Leaving the pictures out, transcribe the records below exactly.
┌─ THE DATA
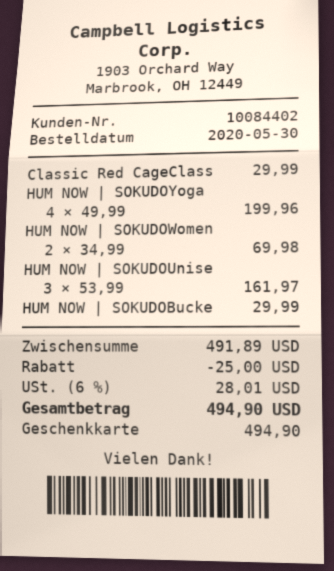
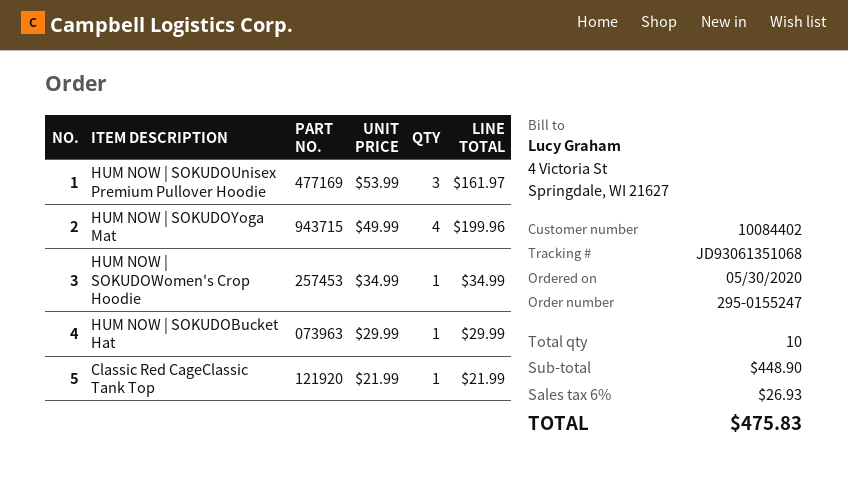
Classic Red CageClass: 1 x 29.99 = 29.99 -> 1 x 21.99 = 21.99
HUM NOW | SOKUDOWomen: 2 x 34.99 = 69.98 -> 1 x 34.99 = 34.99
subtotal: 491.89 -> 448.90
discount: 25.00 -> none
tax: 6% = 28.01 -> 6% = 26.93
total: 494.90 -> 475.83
└─
* OUTPUT OF THE EXERCISE
Classic Red CageClass: 1 x 29.99 = 29.99 -> 1 x 21.99 = 21.99
HUM NOW | SOKUDOWomen: 2 x 34.99 = 69.98 -> 1 x 34.99 = 34.99
subtotal: 491.89 -> 448.90
discount: 25.00 -> none
tax: 6% = 28.01 -> 6% = 26.93
total: 494.90 -> 475.83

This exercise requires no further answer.